» Records for the task:
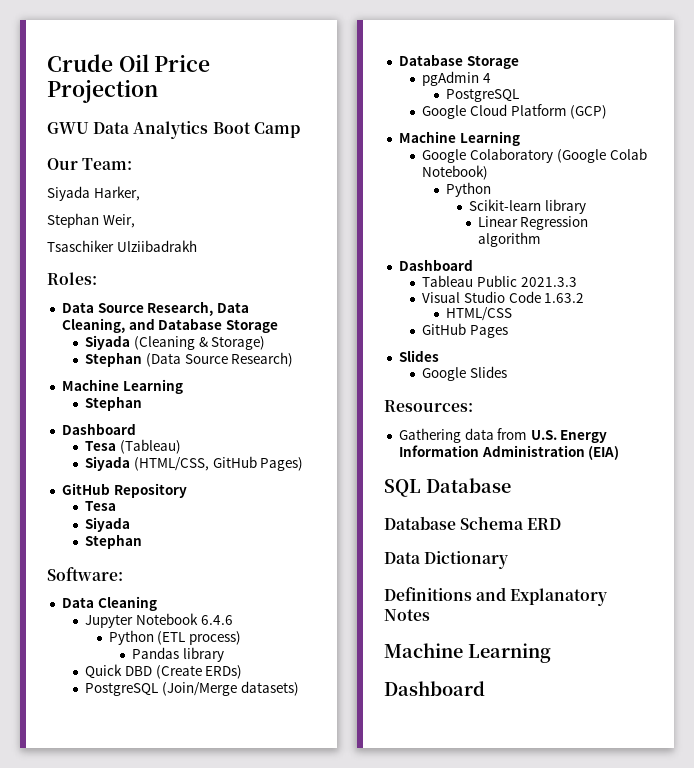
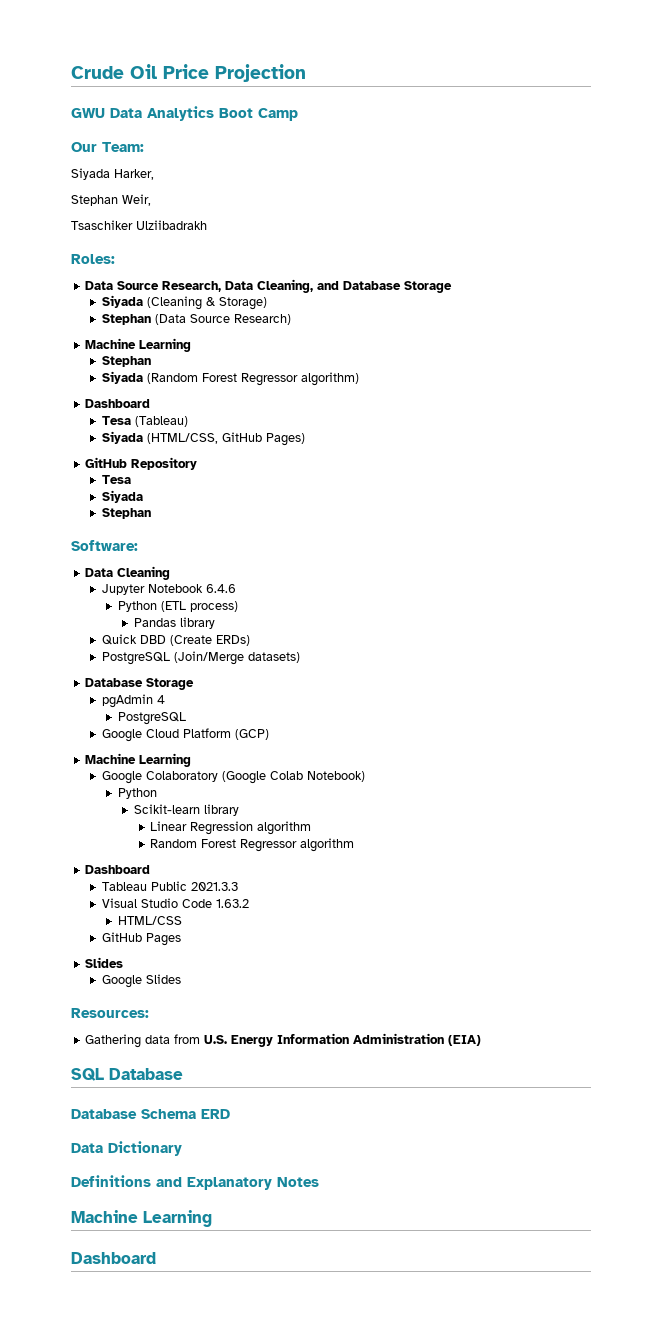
(143, 403) none -> [101,371,359,386] // Siyada (Random Forest Regressor algorithm)
(541, 239) none -> [150,838,355,852] // Random Forest Regressor algorithm

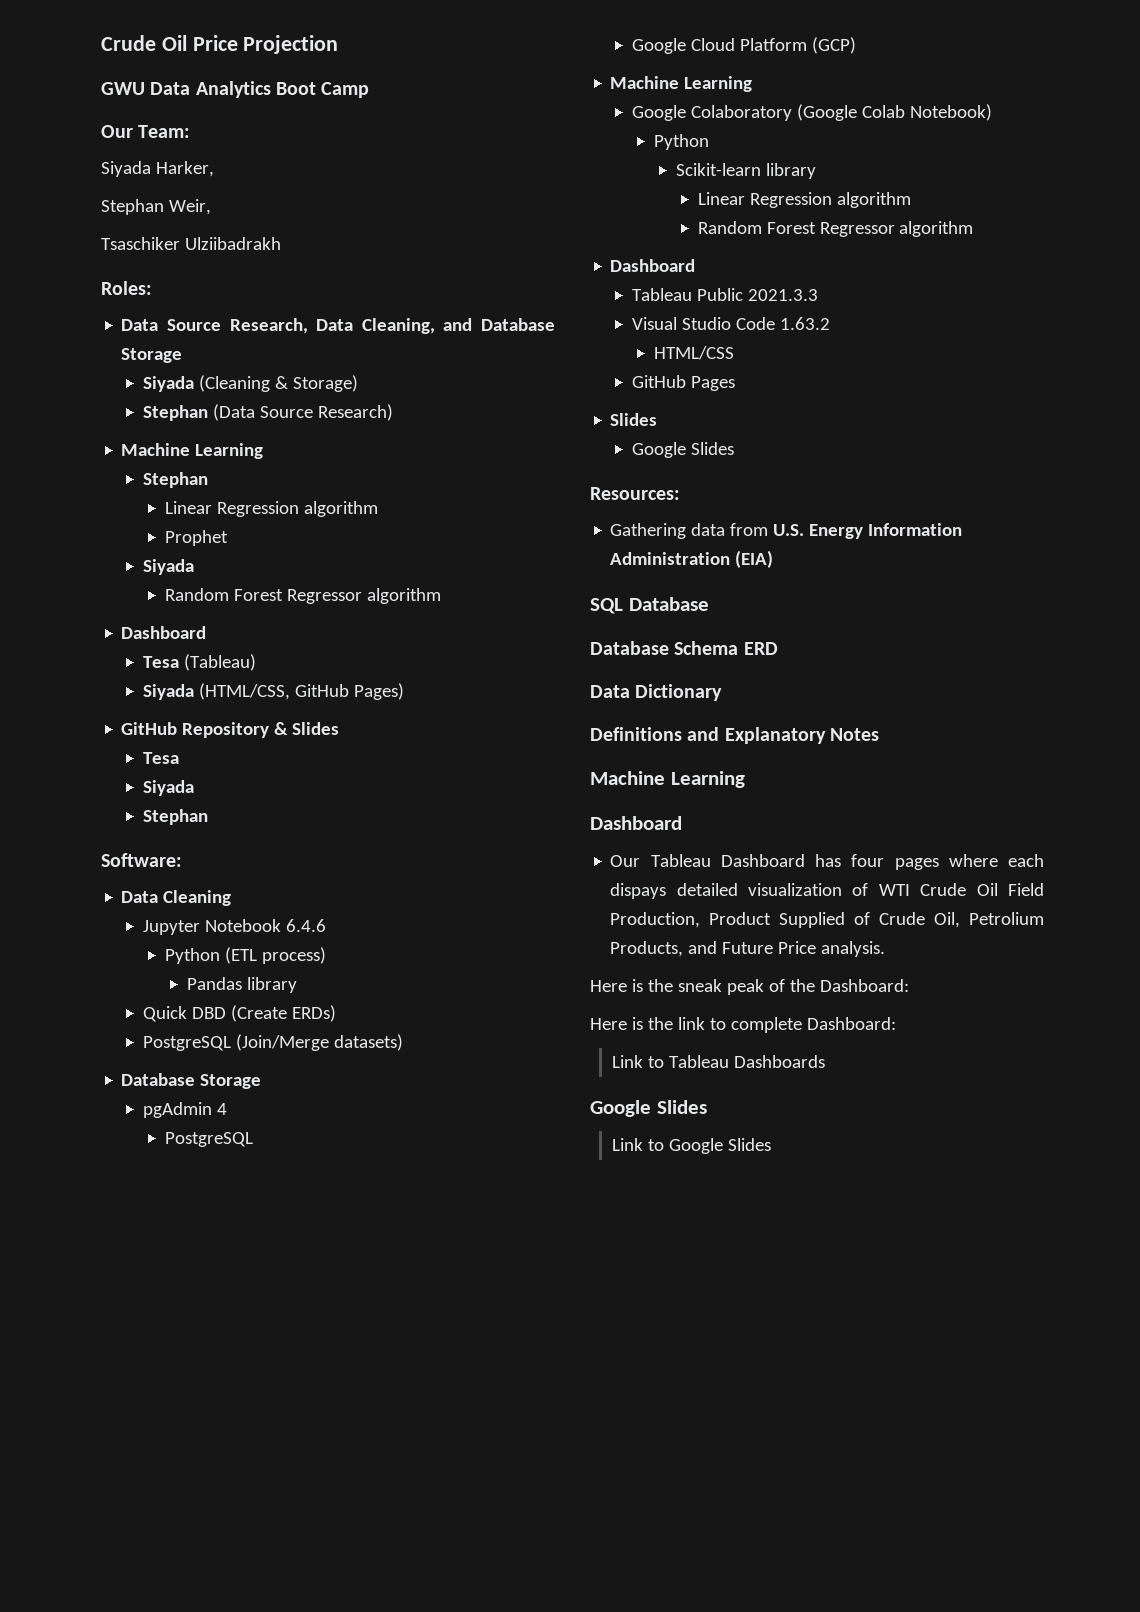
[101,371,359,386] // Siyada (Random Forest Regressor algorithm) -> [164,501,378,517] [164,530,228,546] [143,559,195,575] [164,588,441,604] // Linear Regression algorithm // Prophet // Siyada // Random Forest Regressor algorithm
(198, 463) none -> [274,722,340,735] & Slides
(156, 1258) none -> [610,854,1044,870] [610,883,1044,899] [610,912,1044,928] [610,941,886,957] [590,979,909,995] [590,1017,896,1033] [611,1055,825,1068] [590,1100,707,1117] [611,1138,771,1154] // Our Tableau Dashboard has four pages where each dispays detailed visualization of WTI Crude Oil Field Production, Product Supplied of Crude Oil, Petrolium Products, and Future Price analysis. // Here is the sneak peak of the Dashboard: // Here is the link to complete Dashboard: // Link to Tableau Dashboards // Google Slides // Link to Google Slides

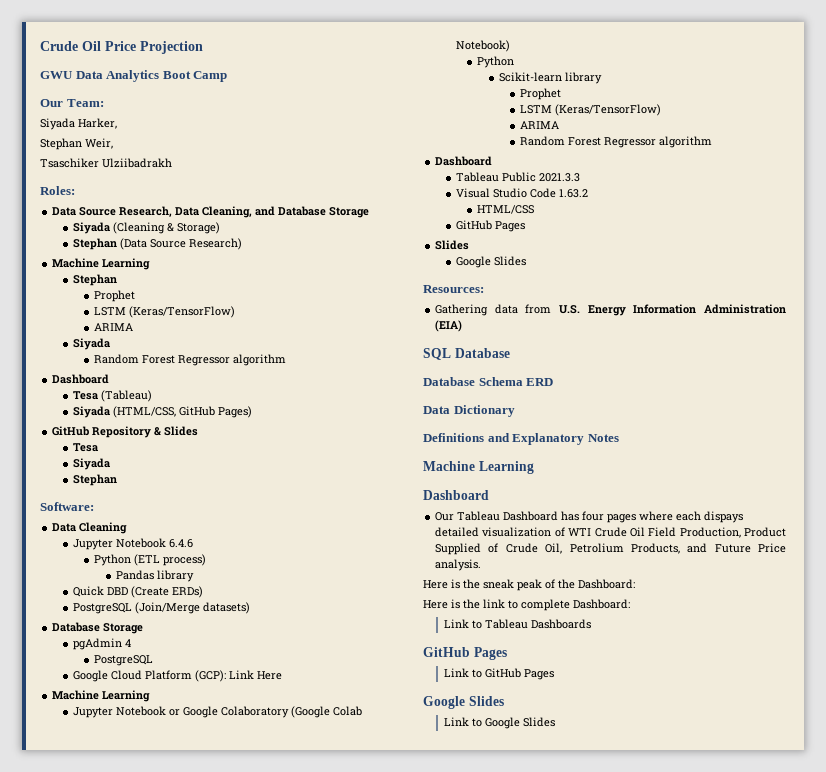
[164,501,378,517] [164,530,228,546] Linear Regression algorithm // Prophet -> [94,290,136,302] [94,306,236,318] [94,323,134,331] Prophet // LSTM (Keras/TensorFlow) // ARIMA
[812,37,857,54] [610,76,753,92] (GCP) // Machine Learning // -> [195,670,283,682] [52,690,151,702] [73,706,181,718] (GCP): Link Here // Machine Learning // Jupyter Notebook or
[697,192,911,208] Linear Regression algorithm -> [519,88,561,100] [519,104,661,116] [519,121,559,129] Prophet // LSTM (Keras/TensorFlow) // ARIMA
(825, 1061) none -> [423,647,507,660] [444,668,555,680] // GitHub Pages // Link to GitHub Pages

» Description of the task:
What is the number of lines in the data that include "TensorFlow"? Respond with that number and no other text.

» Output of the task:
2